Il mattino di martedì esplode il caso.
Paolo riprende in mano il materiale di banca per fare quello che lunedì non è riuscito a fare. Suo figlio è malato a casa, adesso con lui c’è una baby sitter e lui può con tranquillità riprendere il programma del giorno prima. Così ricontrolla i contanti, gli assegni e poi cerca, senza trovarlo, il circolare che rimpinguava la cifra da portare in banca.
Non si preoccupa molto, le altre non ci sono ancora e forse l’avranno conservato e messo da qualche altra parte. Così va in banca e deposita quello che ha.

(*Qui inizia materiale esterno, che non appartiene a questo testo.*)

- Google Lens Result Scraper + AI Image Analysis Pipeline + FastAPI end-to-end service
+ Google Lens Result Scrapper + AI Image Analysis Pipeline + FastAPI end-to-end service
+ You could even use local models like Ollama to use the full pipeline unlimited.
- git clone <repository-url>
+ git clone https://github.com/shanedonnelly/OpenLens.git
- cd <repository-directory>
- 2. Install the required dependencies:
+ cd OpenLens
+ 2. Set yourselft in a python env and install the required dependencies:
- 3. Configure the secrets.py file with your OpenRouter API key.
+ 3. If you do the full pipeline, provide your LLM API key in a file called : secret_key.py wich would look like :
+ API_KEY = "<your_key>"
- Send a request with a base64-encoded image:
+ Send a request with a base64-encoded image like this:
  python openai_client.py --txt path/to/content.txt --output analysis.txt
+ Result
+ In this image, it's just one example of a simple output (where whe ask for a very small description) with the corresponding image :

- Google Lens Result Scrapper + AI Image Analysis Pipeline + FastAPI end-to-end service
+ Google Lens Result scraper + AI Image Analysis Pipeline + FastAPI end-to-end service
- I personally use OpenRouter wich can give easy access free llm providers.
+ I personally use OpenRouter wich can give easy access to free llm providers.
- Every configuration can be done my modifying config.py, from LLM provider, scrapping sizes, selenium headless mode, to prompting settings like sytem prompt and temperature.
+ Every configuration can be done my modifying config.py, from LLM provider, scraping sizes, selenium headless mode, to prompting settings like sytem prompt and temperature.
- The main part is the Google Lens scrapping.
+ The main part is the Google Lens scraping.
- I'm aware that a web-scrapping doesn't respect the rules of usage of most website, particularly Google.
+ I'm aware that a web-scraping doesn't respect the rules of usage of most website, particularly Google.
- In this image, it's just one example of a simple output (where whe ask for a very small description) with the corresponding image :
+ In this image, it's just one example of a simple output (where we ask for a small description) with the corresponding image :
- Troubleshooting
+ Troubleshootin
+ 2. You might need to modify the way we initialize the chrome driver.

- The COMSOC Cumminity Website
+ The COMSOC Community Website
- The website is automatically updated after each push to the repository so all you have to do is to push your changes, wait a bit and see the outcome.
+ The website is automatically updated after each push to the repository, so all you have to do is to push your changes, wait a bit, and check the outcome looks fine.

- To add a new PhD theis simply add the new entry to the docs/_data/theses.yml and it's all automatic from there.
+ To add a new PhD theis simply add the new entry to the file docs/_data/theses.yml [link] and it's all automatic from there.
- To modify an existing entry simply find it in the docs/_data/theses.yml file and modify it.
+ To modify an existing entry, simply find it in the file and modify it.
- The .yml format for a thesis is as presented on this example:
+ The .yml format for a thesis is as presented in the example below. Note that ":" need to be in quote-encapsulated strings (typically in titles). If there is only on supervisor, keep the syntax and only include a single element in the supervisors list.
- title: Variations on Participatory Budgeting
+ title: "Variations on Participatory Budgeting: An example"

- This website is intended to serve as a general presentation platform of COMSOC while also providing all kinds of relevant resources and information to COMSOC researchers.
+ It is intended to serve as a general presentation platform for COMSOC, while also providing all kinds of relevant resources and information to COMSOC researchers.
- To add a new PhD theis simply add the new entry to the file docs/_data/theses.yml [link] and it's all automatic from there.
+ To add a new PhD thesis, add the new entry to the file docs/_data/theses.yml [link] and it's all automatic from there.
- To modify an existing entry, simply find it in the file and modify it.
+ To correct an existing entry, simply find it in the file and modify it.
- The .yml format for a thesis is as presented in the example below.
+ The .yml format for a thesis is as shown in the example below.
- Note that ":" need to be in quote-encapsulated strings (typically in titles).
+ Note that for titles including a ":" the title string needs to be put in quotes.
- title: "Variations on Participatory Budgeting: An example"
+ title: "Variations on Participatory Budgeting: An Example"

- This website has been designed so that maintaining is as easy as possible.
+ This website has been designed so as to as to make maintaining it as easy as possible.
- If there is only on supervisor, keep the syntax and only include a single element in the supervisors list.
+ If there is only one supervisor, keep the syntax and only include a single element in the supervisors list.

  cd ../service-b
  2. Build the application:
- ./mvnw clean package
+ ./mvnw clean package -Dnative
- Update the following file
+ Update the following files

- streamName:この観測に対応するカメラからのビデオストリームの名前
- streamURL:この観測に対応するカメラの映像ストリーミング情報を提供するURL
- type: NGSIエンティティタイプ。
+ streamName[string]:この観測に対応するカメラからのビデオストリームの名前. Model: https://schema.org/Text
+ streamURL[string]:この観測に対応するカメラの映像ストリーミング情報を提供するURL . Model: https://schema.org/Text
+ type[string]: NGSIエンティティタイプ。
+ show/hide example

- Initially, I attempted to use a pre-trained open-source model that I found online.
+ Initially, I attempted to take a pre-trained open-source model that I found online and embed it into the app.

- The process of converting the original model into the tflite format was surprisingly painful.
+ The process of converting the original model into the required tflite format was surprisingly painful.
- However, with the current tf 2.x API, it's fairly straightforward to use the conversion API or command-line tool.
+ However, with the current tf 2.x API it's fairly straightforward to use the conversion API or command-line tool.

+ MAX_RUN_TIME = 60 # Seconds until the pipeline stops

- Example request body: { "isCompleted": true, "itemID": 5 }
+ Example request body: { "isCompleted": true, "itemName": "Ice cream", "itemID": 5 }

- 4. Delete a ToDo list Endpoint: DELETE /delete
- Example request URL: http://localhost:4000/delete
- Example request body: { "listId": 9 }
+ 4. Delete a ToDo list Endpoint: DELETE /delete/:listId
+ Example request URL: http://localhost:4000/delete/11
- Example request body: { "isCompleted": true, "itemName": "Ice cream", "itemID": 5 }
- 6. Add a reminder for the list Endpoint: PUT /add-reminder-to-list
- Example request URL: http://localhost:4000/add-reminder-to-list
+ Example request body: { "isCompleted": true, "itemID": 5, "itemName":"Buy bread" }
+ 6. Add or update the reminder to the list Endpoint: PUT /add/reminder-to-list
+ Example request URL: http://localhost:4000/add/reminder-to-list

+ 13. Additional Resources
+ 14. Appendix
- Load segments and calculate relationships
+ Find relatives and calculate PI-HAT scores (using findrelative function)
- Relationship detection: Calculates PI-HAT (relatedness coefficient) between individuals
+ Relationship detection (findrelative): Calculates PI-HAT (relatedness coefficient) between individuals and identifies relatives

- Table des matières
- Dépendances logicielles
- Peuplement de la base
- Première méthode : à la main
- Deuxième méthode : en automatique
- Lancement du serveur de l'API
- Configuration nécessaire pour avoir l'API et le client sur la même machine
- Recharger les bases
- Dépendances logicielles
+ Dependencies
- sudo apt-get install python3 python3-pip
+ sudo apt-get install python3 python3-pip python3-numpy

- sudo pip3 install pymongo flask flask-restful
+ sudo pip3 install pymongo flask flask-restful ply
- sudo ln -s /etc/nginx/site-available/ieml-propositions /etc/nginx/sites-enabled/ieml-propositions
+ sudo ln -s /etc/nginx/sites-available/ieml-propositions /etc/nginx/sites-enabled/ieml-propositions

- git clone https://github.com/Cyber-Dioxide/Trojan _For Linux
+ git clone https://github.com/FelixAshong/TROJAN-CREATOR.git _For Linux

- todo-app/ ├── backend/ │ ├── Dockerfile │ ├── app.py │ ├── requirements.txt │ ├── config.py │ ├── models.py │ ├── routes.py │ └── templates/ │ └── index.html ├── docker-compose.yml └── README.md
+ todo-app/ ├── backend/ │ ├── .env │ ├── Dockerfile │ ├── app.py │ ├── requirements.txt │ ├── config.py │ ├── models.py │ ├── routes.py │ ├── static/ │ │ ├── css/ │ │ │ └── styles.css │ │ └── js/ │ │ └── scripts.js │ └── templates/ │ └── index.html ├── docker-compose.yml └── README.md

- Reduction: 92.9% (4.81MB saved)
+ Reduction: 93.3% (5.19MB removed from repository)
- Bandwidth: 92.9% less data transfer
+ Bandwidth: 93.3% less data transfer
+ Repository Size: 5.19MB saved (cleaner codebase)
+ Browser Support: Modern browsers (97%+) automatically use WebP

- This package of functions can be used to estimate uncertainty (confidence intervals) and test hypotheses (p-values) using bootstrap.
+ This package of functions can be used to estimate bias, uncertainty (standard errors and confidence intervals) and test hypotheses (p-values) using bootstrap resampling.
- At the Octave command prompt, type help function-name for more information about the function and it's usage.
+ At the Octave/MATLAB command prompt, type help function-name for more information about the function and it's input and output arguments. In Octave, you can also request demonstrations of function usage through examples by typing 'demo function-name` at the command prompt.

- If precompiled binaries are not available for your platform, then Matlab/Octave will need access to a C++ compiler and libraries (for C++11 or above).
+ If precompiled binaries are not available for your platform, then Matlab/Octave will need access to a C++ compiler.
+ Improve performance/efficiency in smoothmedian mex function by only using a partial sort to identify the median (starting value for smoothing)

Ma tornato in cooperativa si rende conto che l’assegno è sparito, nessuno l’ha conservato, Carmen sostiene di averlo visto sul tavolo quando lui stava per andare in banca, Mimma dice di averlo messo insieme alle altre cose dentro la cassaforte, quando lui se n’è andato. Adesso però non c’è, l’assegno non è né in cassaforte né da altre parti.
La conclusione, dopo aver rovistato dappertutto in lungo e largo, è una sola: qualcuno se l’è fregato.
È aperta la caccia al colpevole.
Siamo al mercoledì, giorno previsto per la riunione settimanale. Dura un’ora circa e ci partecipano Paolo, Mimma, Carmen, Alfredo e Fabio. Gli ultimi due, membri del consiglio di Amministrazione, trovano attraverso la riunione il modo di rimanere in maggiore contatto con le attività della cooperativa.
Quel mattino tutto è tranquillo, solita routine da esaminare, appuntamenti da fissare, cose da decidere. Poi, quando sta per finire, tanto che Fabio si è già allontanato, ritenendo che non ci fosse più nulla d’importante, Mimma dice qualcosa su un assegno che si è perso e immediatamente l’atmosfera cambia. Il fatto è oggettivamente grave, certo anche per il danno economico, l’assegno circolare ammonta a 2.123,54 euro, una cifra che certo non risolve i magri bilanci della cooperativa, ma avrebbe aiutato. Quello che disturba in un momento come quello, dove la crisi morde forte, non è solo perdere soldi in un modo così banale, ma anche inserire dubbi e sospetti in un’atmosfera interna già poco serena. L’aria comincia a diventare pesante e la tensione è palpabile. Alfredo, che conosce le dinamiche del gruppo, intanto inizia a sentirsi inquieto. Quel maledetto assegno non si trova più e qualcuno se l’è fregato. Il rischio è una spirale di ansie, sospetti, accuse e controaccuse in cui tutti rischiano di essere catturati.
Paolo pare difendersi e dice – ragazzi mi sono allontanato per due minuti, nell’ufficio non c’era nessuno, non posso mica mettere ogni volta tutto in cassaforte …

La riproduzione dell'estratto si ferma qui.